Et il leur disait aussi que prier, ça veut seulement dire, dans l'obscurité de toutes les ténèbres du monde, sans rien oublier, prendre notre rage, notre révolte, nos douleurs, nos tragiques interrogations, toute notre incompréhension, et les remettre entre Ses mains.

Et se dire, en tremblant, que Lui saura quoi en faire.

(d'après V. Margron, La Vie n° 3055)

***

En ce temps-là, déjà, il y avait toutes sortes de religions.

Parfois, quand les uns et les autres parvenaient à s'éloigner de leurs manies, de leurs tics, de leurs crispations, et surtout d'une lecture étriquée de leurs livres, il y avait tant de plaisir à se parler, tant de choses à s'apprendre et à se partager.

Souvent il leur disait sa secrète admiration pour la simplicité, la droiture, la grandeur de ces hommes et de ces femmes si divers. Et pour leur façon de s'en remettre à leur Dieu, en totale confiance.

Il aimait tant se mettre à l'écoute de leur façon particulière, unique, irremplaçable de dire quelque chose de l'universel de l'humanité de l'homme.

Mais quand il voyait certains se prosterner pour leur prière, Il avait souvent envie de venir doucement leur toucher l'épaule, leur tendre la main, les inviter à se remettre debout et à aller jusqu'au bout de leur chemin…

Et il leur disait : "Comme on a du mal à comprendre que les vraies frontières entre les hommes ne sont pas là où on nous avait dit qu'elles étaient !

Et à accepter l'infinie diversité des chemins d'humanité !

Et comme je me sens proche de ces compagnons rencontrés sur la route, qu'ils soient croyants ou non, qu'ils soient ou non de la tribu, pourvu qu'ils soient humbles, acceptant l'incertitude, et ouverts au mystère qui habite chacun de nous !
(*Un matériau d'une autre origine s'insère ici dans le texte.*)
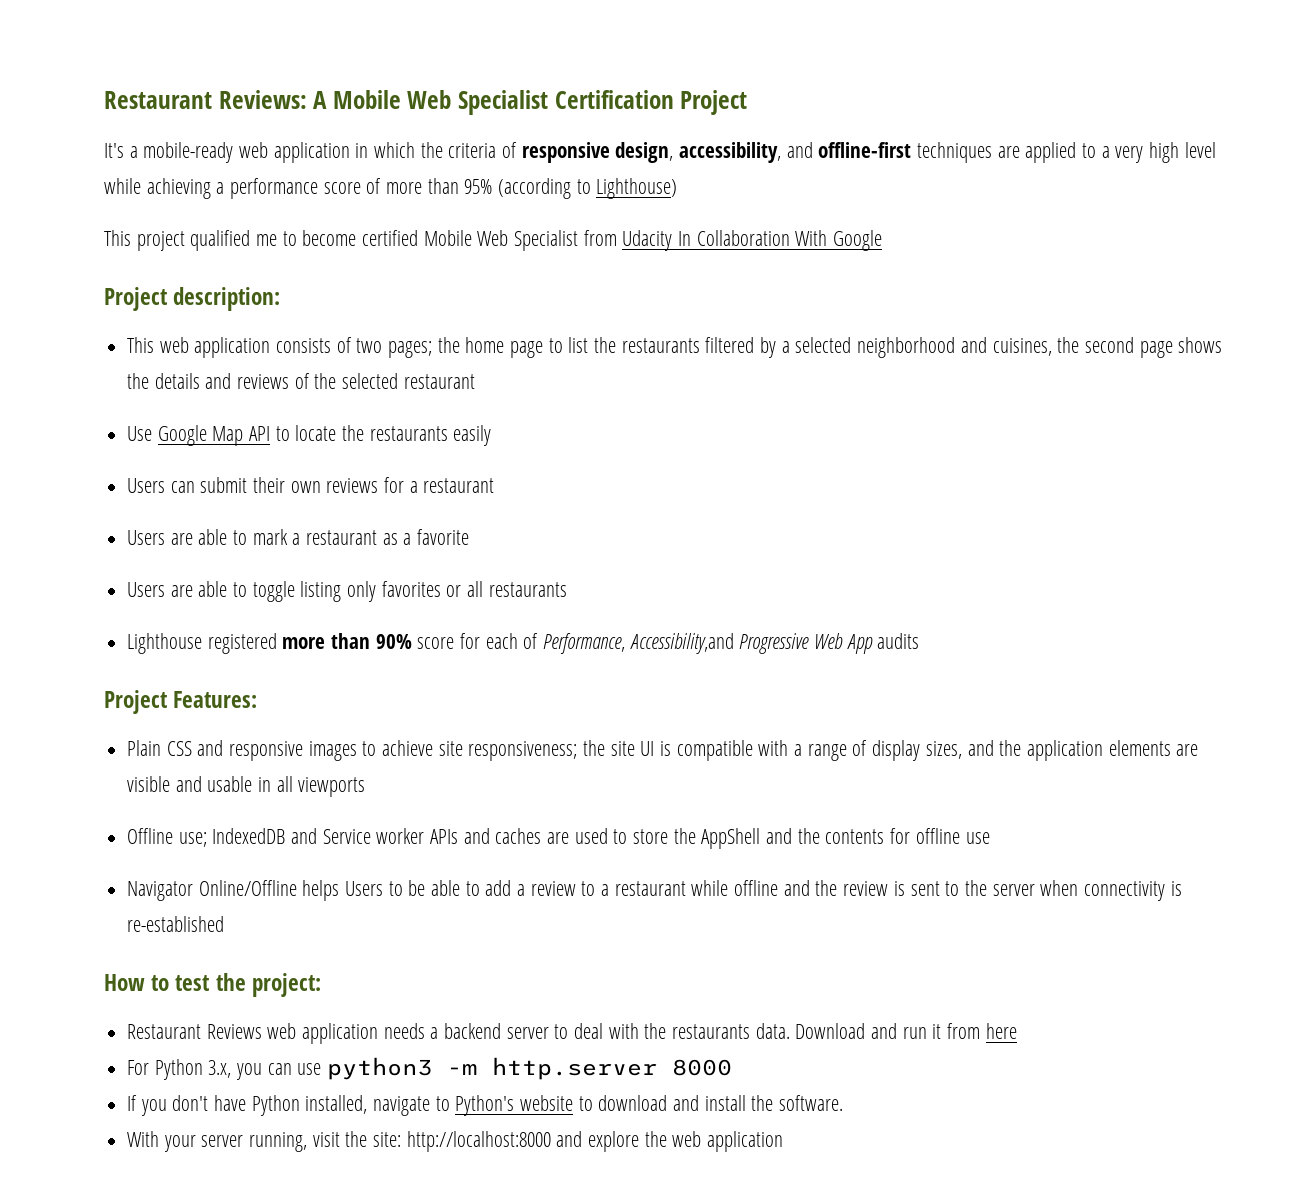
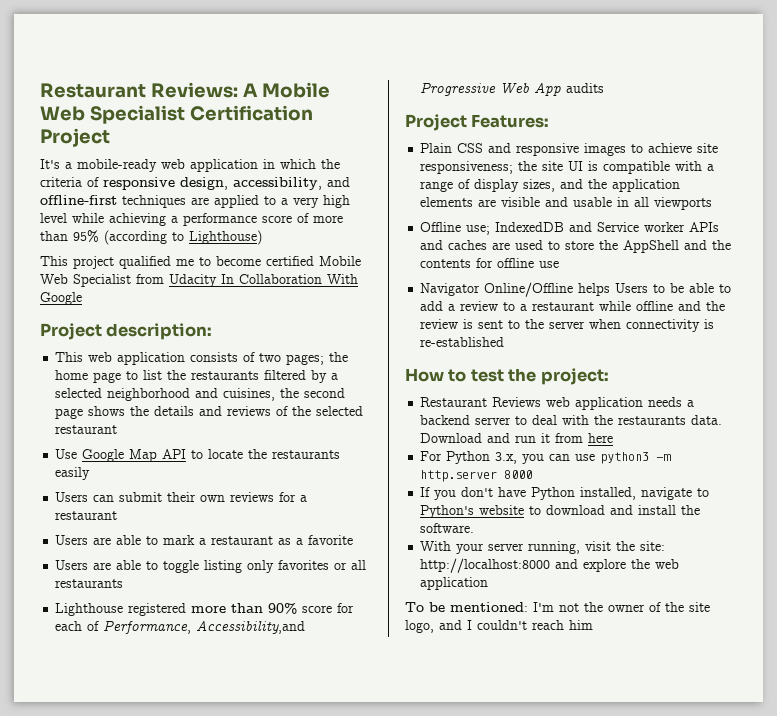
(784, 1141) none -> [405,602,710,612] [405,620,593,633] // To be mentioned: I'm not the owner of the site logo, and I couldn't reach him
Voyez, c'est la façon dont vous vivez qui importe.

L'accueil de l'autre, la main tendue à votre voisin, les gestes de solidarité, le refus obstiné de tout ce qui déshumanise, etc.… bien sûr. Mais pas seulement.

L'épaisseur de vie, où vous habitez. Ce qui vous tient debout.

Votre façon d'être éveillés, si vous préférez.

Et ce que vous savez regarder, et accueillir."

***

La belle histoire du lépreux : bouleversant qu'il l'ait touché. Qu'il se soit laissé toucher par ce lépreux… pas si facile de se laisser toucher… surtout en ces temps où infirmité rimait avec impureté…

Il y avait eu aussi cette femme qui avait passé sa vie dans la honte d'être femme, rendue impure, croyait-elle, par le sang qui coulait d'elle. Elle aussi était allée le toucher, au mépris de la Loi. Est-ce qu'elle "avait la foi" ? Comment aurait-elle pu répondre ? Mais elle avait osé laisser sortir ce cri qui jaillissait du fond de sa douleur et de son désespoir. Et il lui avait donné raison. Et voilà qu'elle s'était remise à vivre.